# Assignment:
When you transcribe the listing, keep each line exact and drop the pictures.

———

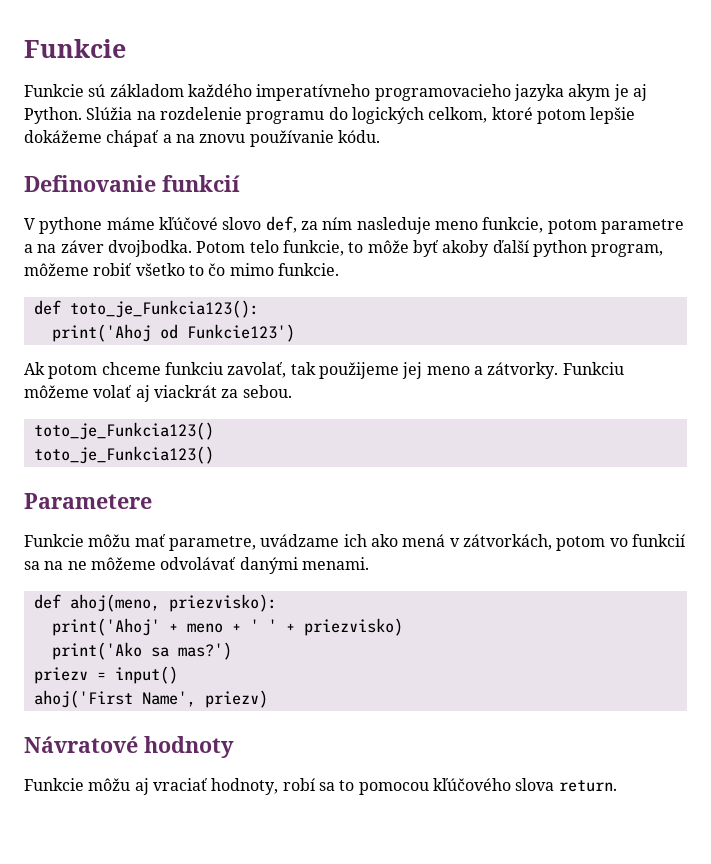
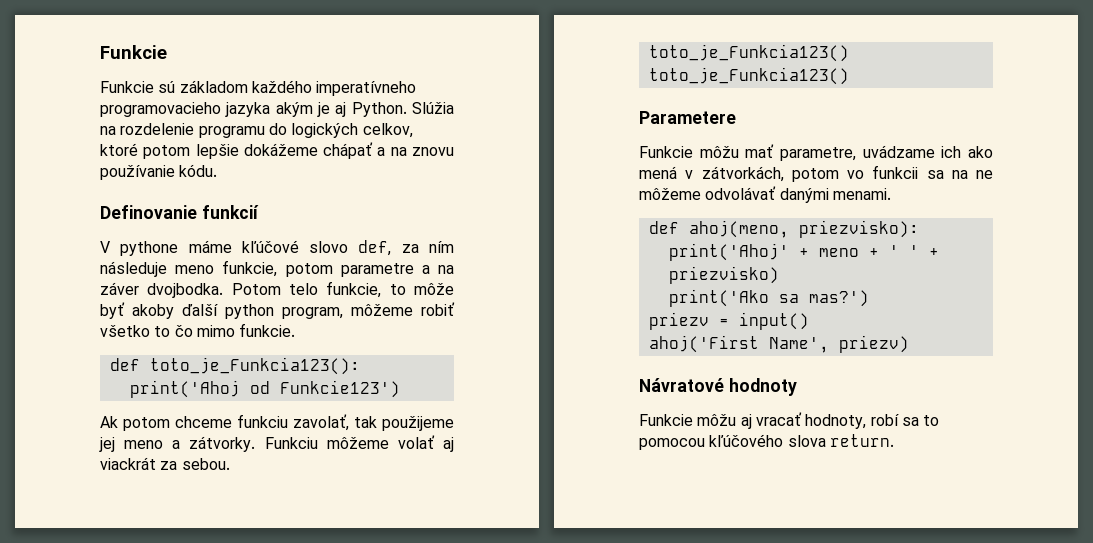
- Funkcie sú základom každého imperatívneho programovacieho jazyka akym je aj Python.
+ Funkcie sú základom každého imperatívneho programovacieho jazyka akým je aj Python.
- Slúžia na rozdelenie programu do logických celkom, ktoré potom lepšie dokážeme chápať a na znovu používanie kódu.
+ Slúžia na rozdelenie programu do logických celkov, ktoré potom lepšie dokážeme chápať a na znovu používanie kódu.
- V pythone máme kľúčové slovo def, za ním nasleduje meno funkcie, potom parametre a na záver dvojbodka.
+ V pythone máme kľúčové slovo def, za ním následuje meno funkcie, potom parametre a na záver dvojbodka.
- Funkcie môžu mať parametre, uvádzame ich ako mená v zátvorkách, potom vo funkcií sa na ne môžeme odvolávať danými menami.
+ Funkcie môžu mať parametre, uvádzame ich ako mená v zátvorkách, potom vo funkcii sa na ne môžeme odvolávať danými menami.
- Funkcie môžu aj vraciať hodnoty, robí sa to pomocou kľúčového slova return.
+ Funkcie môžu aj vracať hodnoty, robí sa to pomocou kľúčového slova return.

———

# Output of the exercise:
- Funkcie sú základom každého imperatívneho programovacieho jazyka akym je aj Python.
+ Funkcie sú základom každého imperatívneho programovacieho jazyka akým je aj Python.
- Slúžia na rozdelenie programu do logických celkom, ktoré potom lepšie dokážeme chápať a na znovu používanie kódu.
+ Slúžia na rozdelenie programu do logických celkov, ktoré potom lepšie dokážeme chápať a na znovu používanie kódu.
- V pythone máme kľúčové slovo def, za ním nasleduje meno funkcie, potom parametre a na záver dvojbodka.
+ V pythone máme kľúčové slovo def, za ním následuje meno funkcie, potom parametre a na záver dvojbodka.
- Funkcie môžu mať parametre, uvádzame ich ako mená v zátvorkách, potom vo funkcií sa na ne môžeme odvolávať danými menami.
+ Funkcie môžu mať parametre, uvádzame ich ako mená v zátvorkách, potom vo funkcii sa na ne môžeme odvolávať danými menami.
- Funkcie môžu aj vraciať hodnoty, robí sa to pomocou kľúčového slova return.
+ Funkcie môžu aj vracať hodnoty, robí sa to pomocou kľúčového slova return.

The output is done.